You see, when I set out to get into games I really didn't think about the end result. That I'd just happily slot into a games position and go about my life and put little experiences into the world. And that, somehow, people wouldn't know the face behind the words.
Like, I'm still reeling from this. I got included in an anthology with Real Actual Indie Game Devsβ„’ and people will look at it and think, oh, he's just another Real Indie Game Devβ„’. People are going to look at my games in the same way that I look at others.
I'm showing up on the radio show.
Dear God, what have I got myself into.
An encounter with Those Damn Kids, 2.1k words
πŸ’­ Hot minute since one of these, isn't it?
Submission: Frozen Solid; Prose, 2k words
πŸ’­ Keeping up a theme, aren't I?
What a lovely project this was to work on. The zine is absolutely gorgeous in its design and I'm ecstatic how my pages came out.
An archeological expedition to the Lost City; binksi,
πŸ’­ Oopy spooky kooky spoopy. Really like how this one came out.
This was entirely based on a tumblr post. If you're on there, you probably know the one. The idea of human society driving bugs to madness was too tantalising to pass up. So, you know, I had to make it funny.
But I didn't want it to be humourous out the gate. That led to me building the whole game around the twist which meant I was, again, giggling like an idiot whenever I referenced something no one would know about until the end. The really fun part about it, since the frame story is so departed from how you perceive what's happening, it makes it next to impossible to see what the twist will be. Really like how that solved itself.
First run with binksi. I just... love ink to an unreasonable level. I don't know what about it makes my brain go wild. I feel like I'm writing everything for ink and then "porting" it over to whatever restrictions the engine it's supposed to be in provides. That might be something to work on.

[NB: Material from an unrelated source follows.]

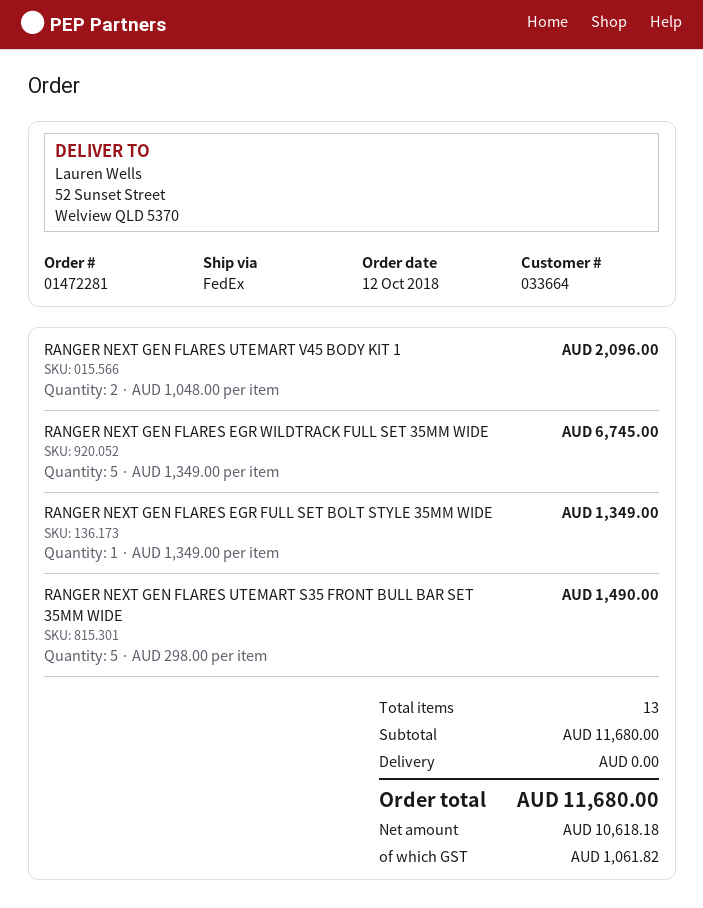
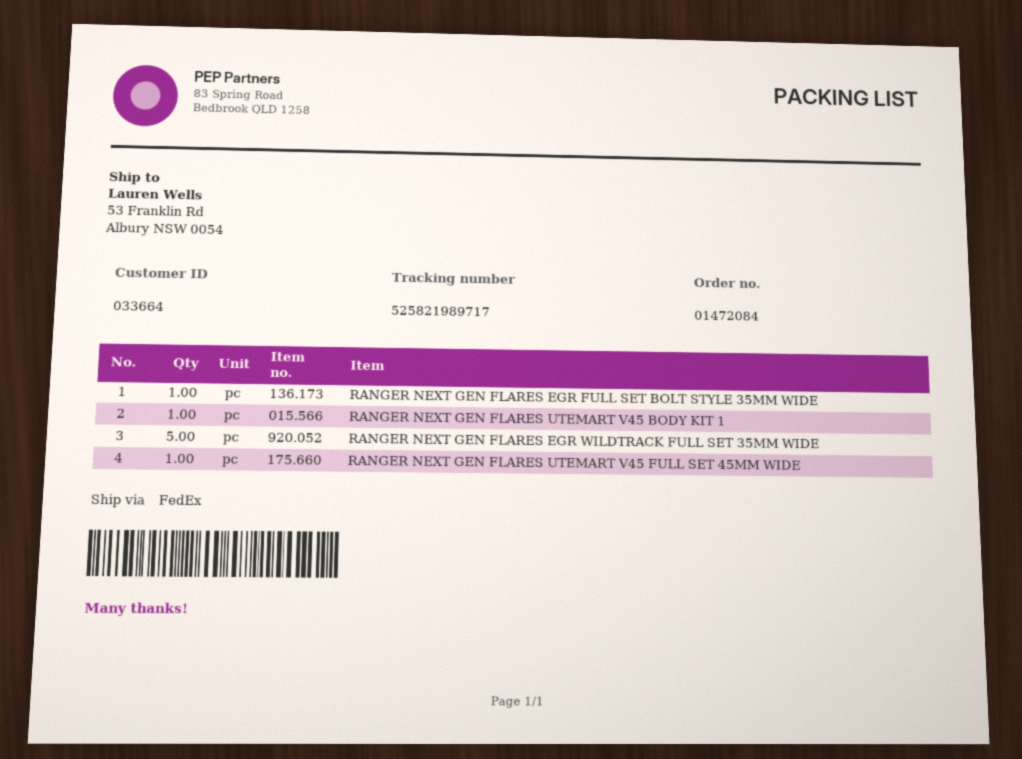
order number: 01472281 -> 01472084
ship to: 52 Sunset Street, Welview QLD 5370 -> 53 Franklin Rd, Albury NSW 0054
RANGER NEXT GEN FLARES UTEMART V45 BODY KIT 1: 2 -> 1
RANGER NEXT GEN FLARES UTEMART S35 FRONT BULL BAR SET 35MM WIDE: 5 -> none
RANGER NEXT GEN FLARES UTEMART V45 FULL SET 45MM WIDE: none -> 1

I did wonder while making this, does the humourous spin at the end ruin the experience? It was played entirely deadpan and serious so does the final reveal make it retroactively unsatisfying?
I then said fuck it and the only way to find out was to make it.

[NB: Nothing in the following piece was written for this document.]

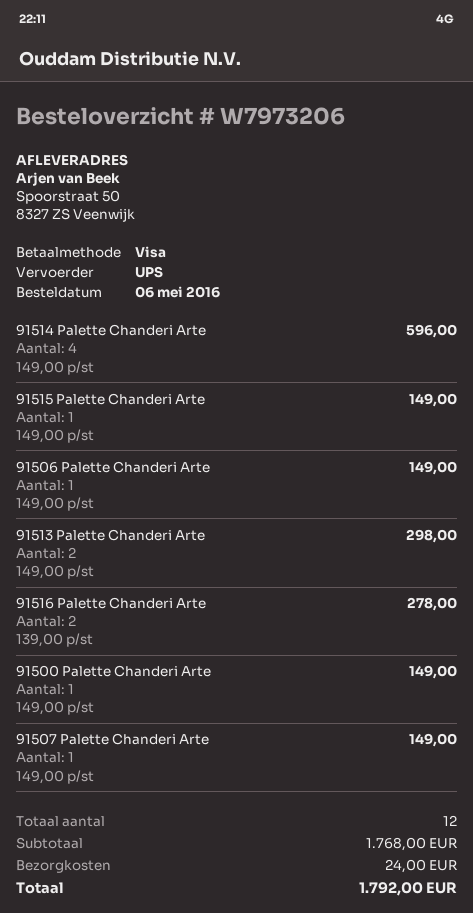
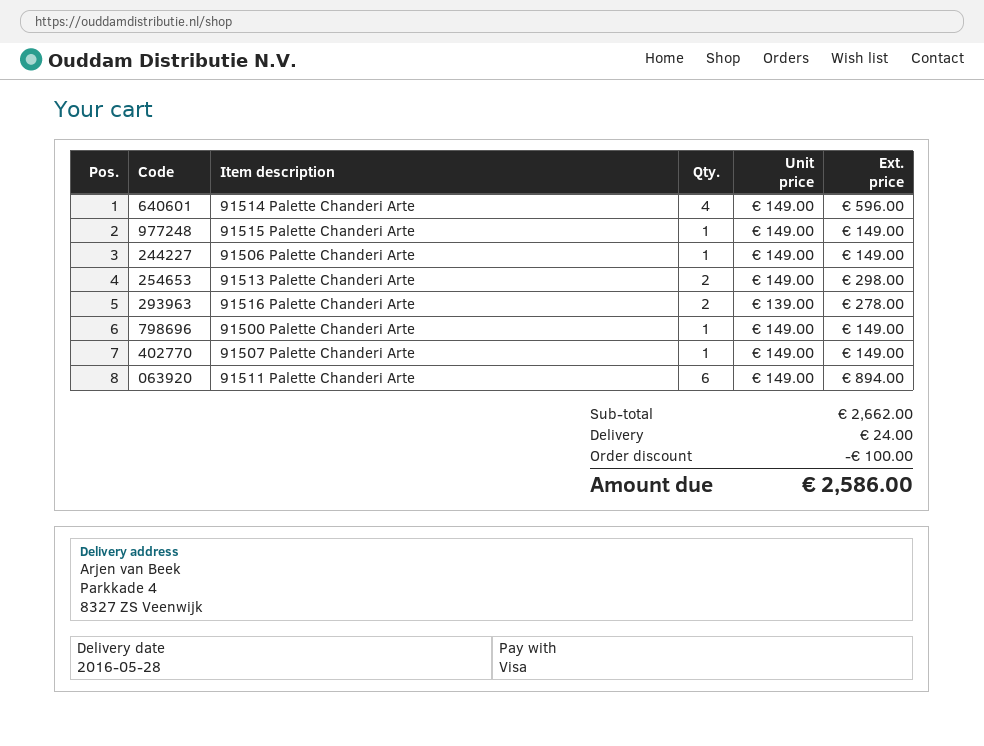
ship to: Spoorstraat 50, 8327 ZS Veenwijk -> Parkkade 4, 8327 ZS Veenwijk
91511 Palette Chanderi Arte: none -> 6 x 149.00 = 894.00
subtotal: 1768.00 -> 2662.00
discount: none -> 100.00
total: 1792.00 -> 2586.00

But the more I chipped at it, the more I liked it as a meta narrative. You go in with one perception about the narrative, and by the end, have that entirely flipped on its head. You can't play it through again with that same perception. By knowing the frame, you're effectively ruined in ever looking at it the same way again.

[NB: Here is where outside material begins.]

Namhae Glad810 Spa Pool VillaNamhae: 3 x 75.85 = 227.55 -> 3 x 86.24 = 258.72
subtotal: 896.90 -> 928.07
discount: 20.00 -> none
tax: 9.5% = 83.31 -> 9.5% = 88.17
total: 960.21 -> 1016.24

I'd say that's pretty onbrand for cosmic horror.
Really like this one, anyway. Definitely going to be doing more stuff in binksi. It might become my new default for bitsy-likes.
Shout out King Gizzard for being 90% of what I listened to while making this. I'm very certain the setting was entirely because of Crumbling Castle.
An exquisite creature collection; bipsi,
πŸ’­ bippy bippy bippy bipsi
I've been meaning to check out bipsi for a good while. From the little I played around with it before, it clicked much better with my brain than standard bitsy did. Also, bitsy was starting to nag at me with the lack of extensive ways to customise it out of the box. Since bipsi had built-in scripting support, it was quickly becoming a perfect replacement.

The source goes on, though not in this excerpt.